■ Required action ■
When you reach the line containing "by step. This" in the entries below, start writing out each line exactly, and stop after the line containing "(Loops, Arrays, OOP, etc.).".

■ Listed entries ■
------------------------
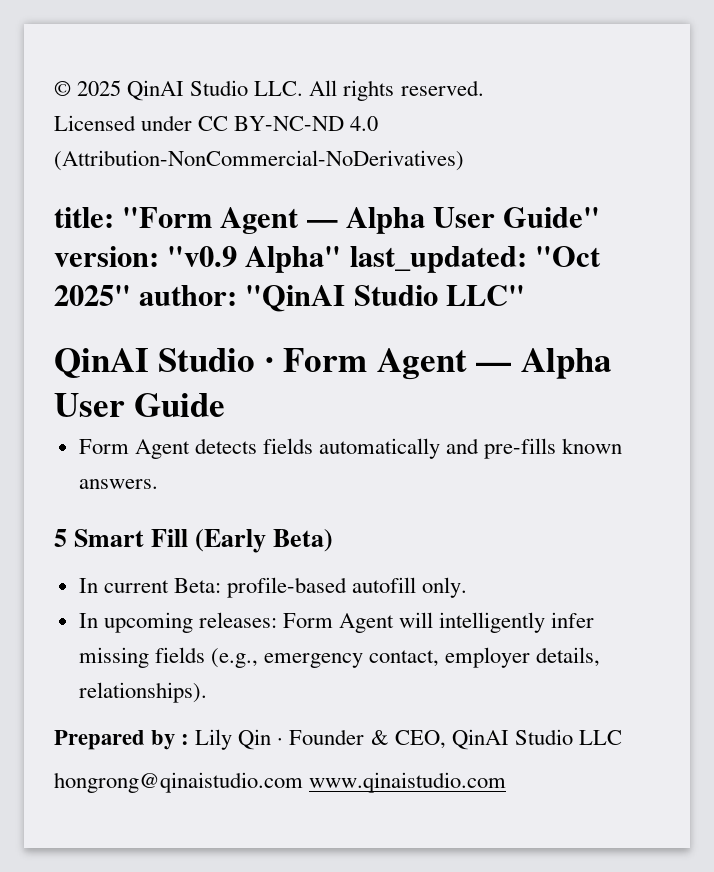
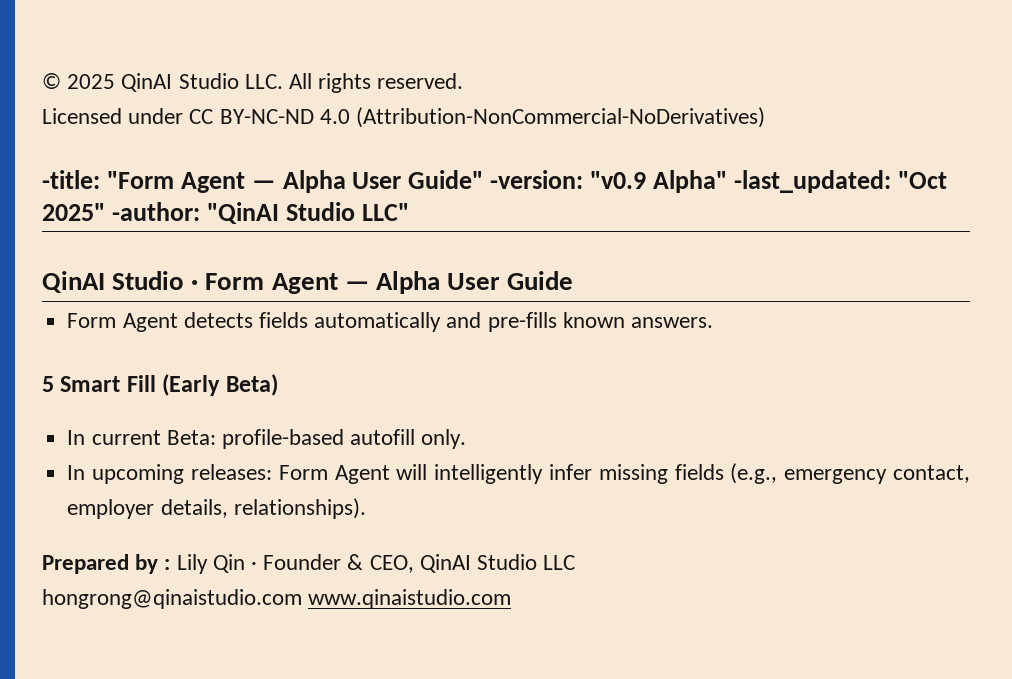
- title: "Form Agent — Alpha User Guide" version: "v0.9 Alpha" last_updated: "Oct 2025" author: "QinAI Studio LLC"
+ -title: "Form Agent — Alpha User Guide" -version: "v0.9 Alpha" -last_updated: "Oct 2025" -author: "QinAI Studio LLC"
------------------------
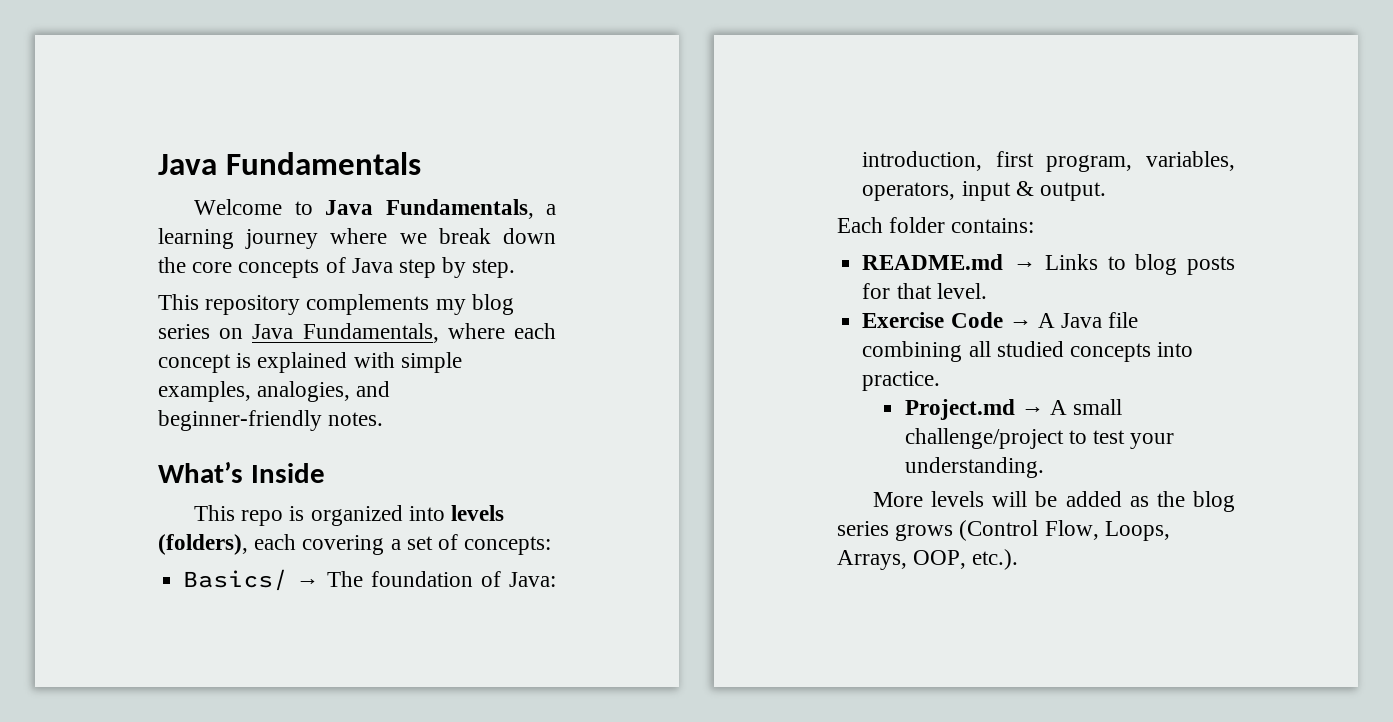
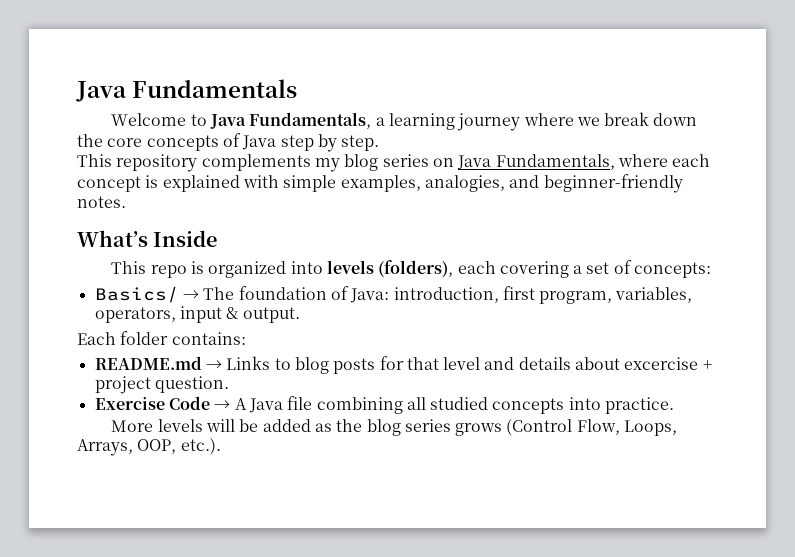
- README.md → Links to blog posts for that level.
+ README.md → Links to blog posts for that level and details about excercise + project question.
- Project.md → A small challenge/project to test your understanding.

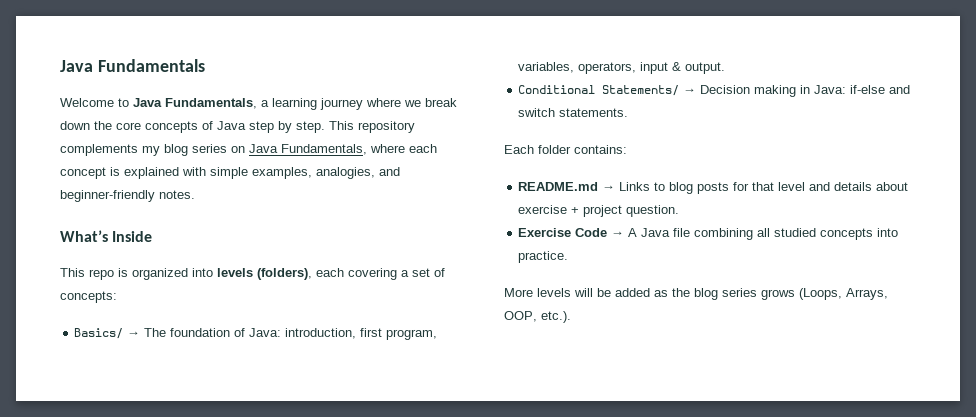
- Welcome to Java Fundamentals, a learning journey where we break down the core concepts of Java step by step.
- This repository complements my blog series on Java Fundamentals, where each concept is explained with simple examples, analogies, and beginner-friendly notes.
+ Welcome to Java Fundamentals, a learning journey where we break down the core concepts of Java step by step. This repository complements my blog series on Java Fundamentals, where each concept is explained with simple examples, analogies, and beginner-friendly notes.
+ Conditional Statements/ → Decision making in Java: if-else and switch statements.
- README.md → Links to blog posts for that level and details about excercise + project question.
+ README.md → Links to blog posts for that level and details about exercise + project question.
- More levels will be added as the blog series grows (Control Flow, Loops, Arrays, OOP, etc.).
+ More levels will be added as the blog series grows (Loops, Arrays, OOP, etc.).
------------------------
■ Response ■
+ Welcome to Java Fundamentals, a learning journey where we break down the core concepts of Java step by step. This repository complements my blog series on Java Fundamentals, where each concept is explained with simple examples, analogies, and beginner-friendly notes.
+ Conditional Statements/ → Decision making in Java: if-else and switch statements.
- README.md → Links to blog posts for that level and details about excercise + project question.
+ README.md → Links to blog posts for that level and details about exercise + project question.
- More levels will be added as the blog series grows (Control Flow, Loops, Arrays, OOP, etc.).
+ More levels will be added as the blog series grows (Loops, Arrays, OOP, etc.).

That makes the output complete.